Les notions de citoyenneté, de sujet de droit, d’intérêt public et privé, de conflits de représentation qui fondent le champ politique, sont en totale incompatibilité avec la fonction téléologique, instrumentale que remplit le discours juridique aussi bien de l’Etat que de l’islamisme politique.
En ce sens, c’est dans cette situation de non-droit qu’est née et perdure la violence car la crise de l’Etat a engendré une déligitimation de toute référence, en d’autres termes une desinstitution.
Cela entraîne alors, comme le montre Freud dans Malaise dans la civilisation un «infantilisme psychique», un «délire collectif», lorsque n’existe plus de « surmoi collectif » ( Kultur überich ), la loi symbolique de domestication des conflits qui évite leur exacerbation dans l’exclusion et le meurtre.
Cette loi symbolique, la « métaphore de base » que constitue le droit, est le « status » de l’étymologie latine sur lequel s’est construite littéralement la notion d’Etat.
L’incurie et l’incapacité de l’Etat national qui se proposait d’être le Tout paternel et dispensateur, à subvenir aux besoins essentiels, l’adultération du sens de l’indépendance, la crise éthique devant la corruption et la gabegie sont les signes manifestes de l’Etat désacralisé, ne reposant plus sur aucune Référence légitime.
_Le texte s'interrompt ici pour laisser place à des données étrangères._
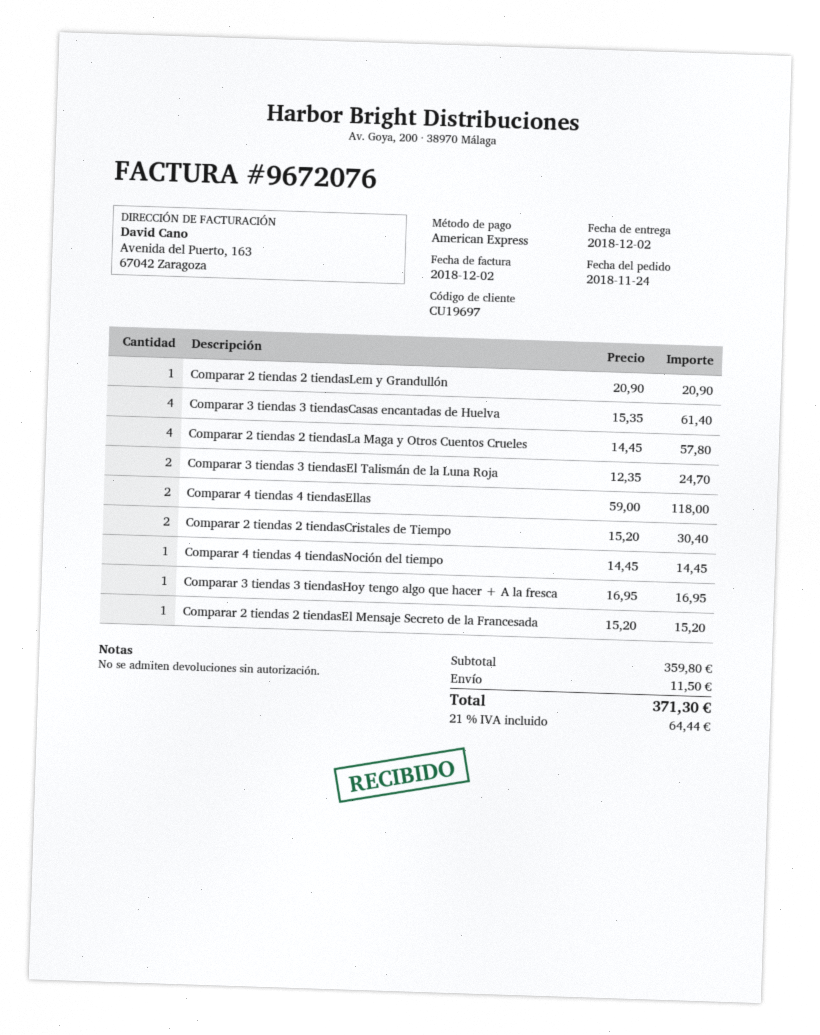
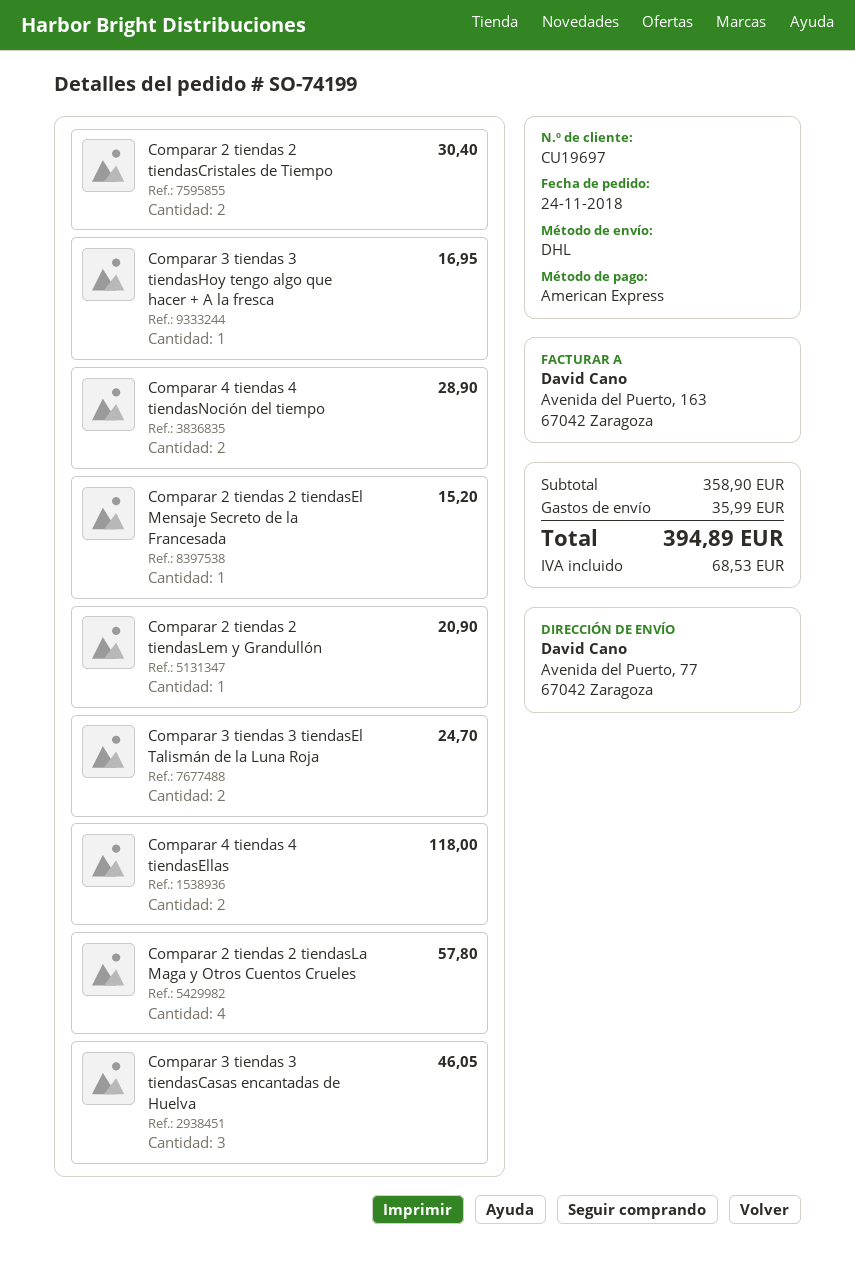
Comparar 3 tiendas 3 tiendasCasas encantadas de Huelva: 4 for 61.40 -> 3 for 46.05
Comparar 4 tiendas 4 tiendasNoción del tiempo: 1 for 14.45 -> 2 for 28.90
subtotal: 359.80 -> 358.90
shipping: 11.50 -> 35.99
tax: 64.44 -> 68.53
total: 371.30 -> 394.89

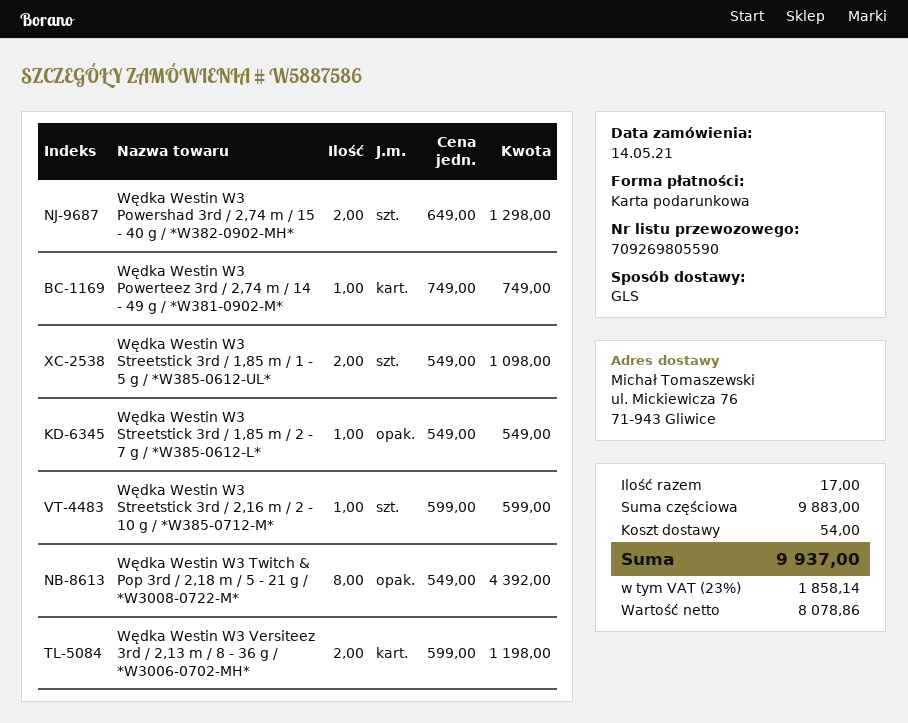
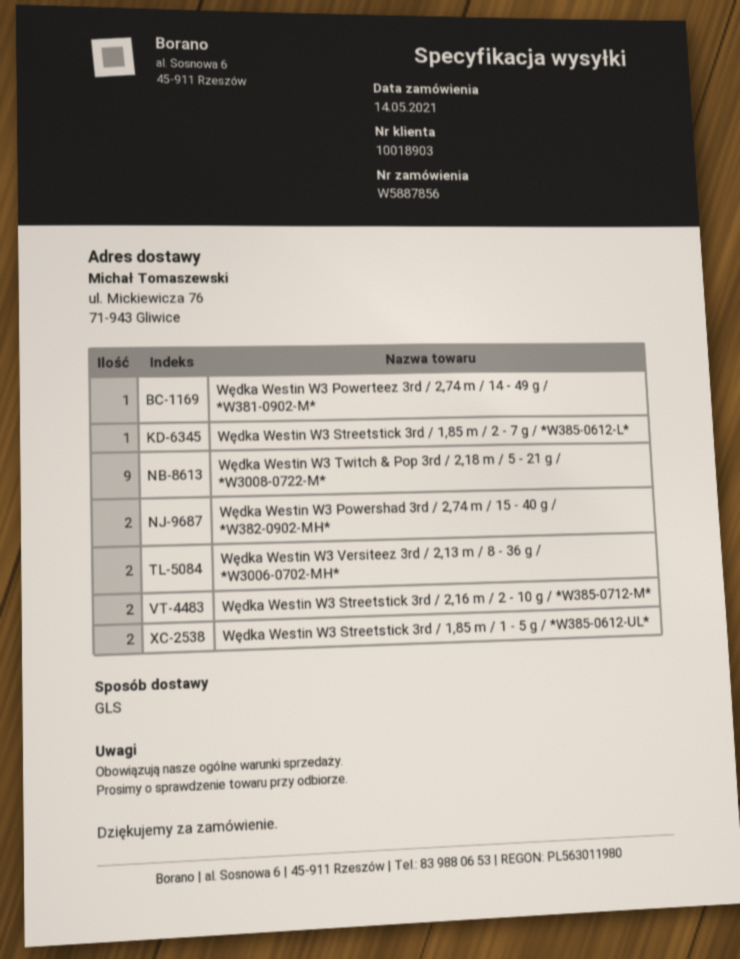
order number: W5887586 -> W5887856
Wędka Westin W3 Streetstick 3rd / 2,16 m / 2 - 10 g / *W385-0712-M*: 1 -> 2
Wędka Westin W3 Twitch & Pop 3rd / 2,18 m / 5 - 21 g / *W3008-0722-M*: 8 -> 9

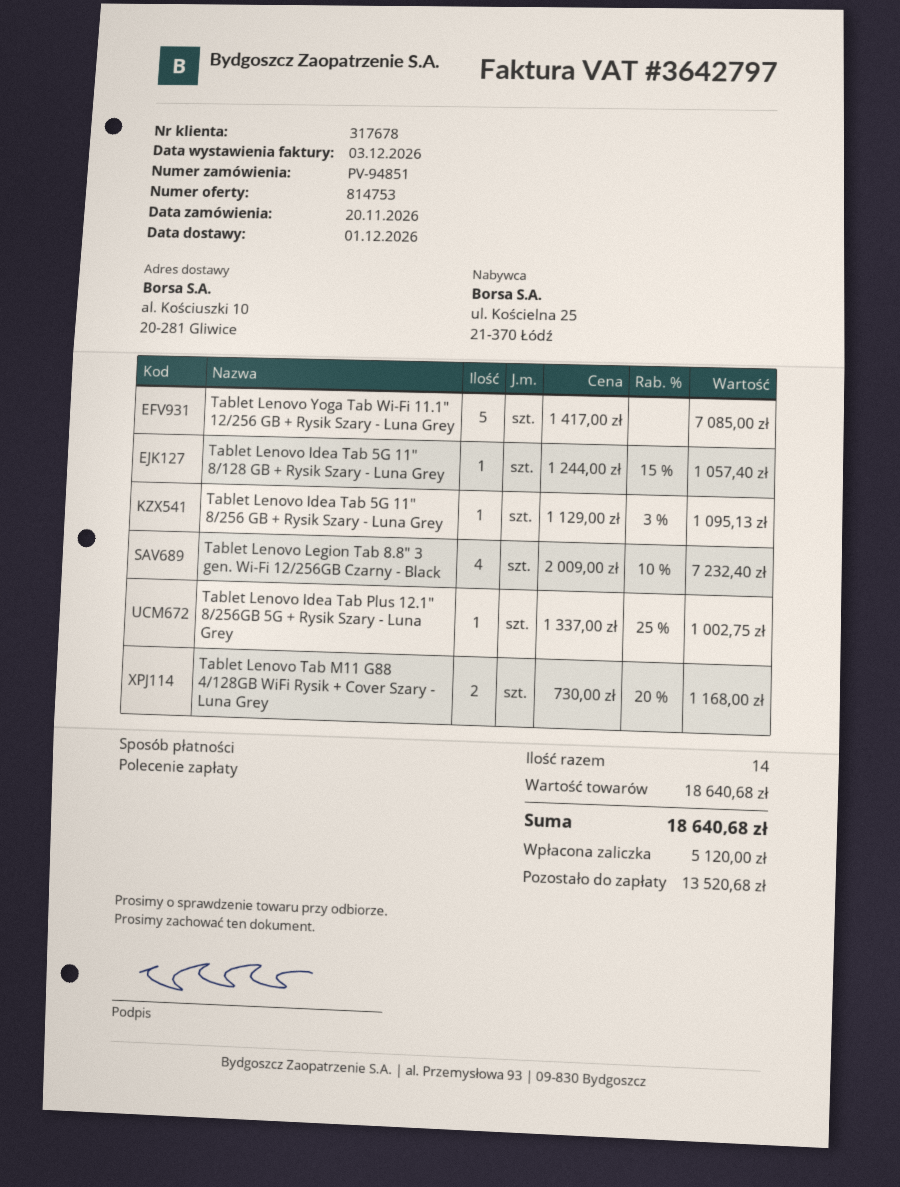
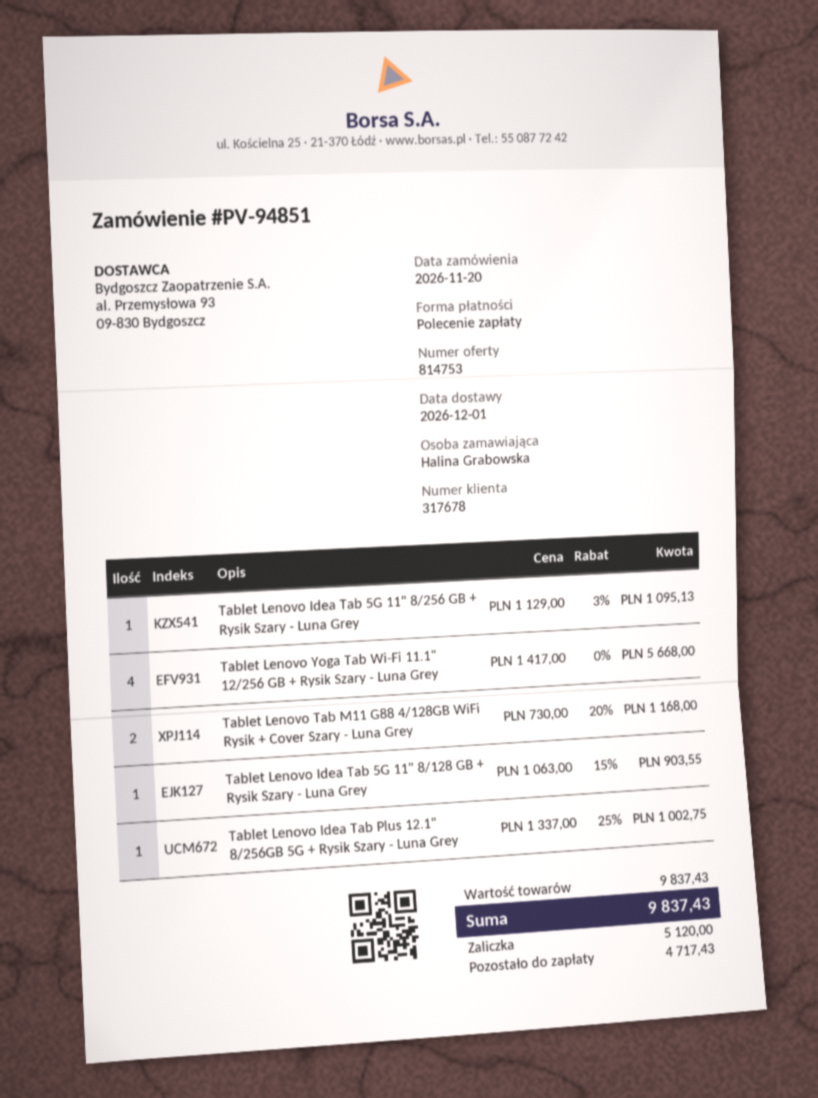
Tablet Lenovo Yoga Tab Wi-Fi 11.1" 12/256 GB + Rysik Szary - Luna Grey: 5 x 1417.00 = 7085.00 -> 4 x 1417.00 = 5668.00
Tablet Lenovo Idea Tab 5G 11" 8/128 GB + Rysik Szary - Luna Grey: 1 x 1244.00 - 15% = 1057.40 -> 1 x 1063.00 - 15% = 903.55
Tablet Lenovo Legion Tab 8.8" 3 gen. Wi-Fi 12/256GB Czarny - Black: 4 x 2009.00 - 10% = 7232.40 -> none
subtotal: 18640.68 -> 9837.43
total: 18640.68 -> 9837.43
balance: 13520.68 -> 4717.43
Or, « l’Etat est ce qui fait tenir debout la Référence ».
Faute de quoi, la situation actuelle en témoigne, c’est la force - et donc l’armée - qui sert de « colonne vertébrale ».
Sortir de cette crise, c’est redonner sens au Droit sur les fondements de la légitimité.
Bibliographie
FREUD, S..- Malaise dans la civilisation.- Paris, Payot, 1986.
LEGENDRE, P..- Les enfants du texte.- Paris, Fayard, 1988.
BADUEL, J. R..- REMMM.- 65/1992.
CARLIER, O..- La thérapie politico-religieuse du FIS.- Cahiers d’Etudes Africaines, Février, 1992.
BERQUE, J..- Islam, islamisme et culture en Algérie.- Entretien, L’Humanité, 17 Juillet 1993.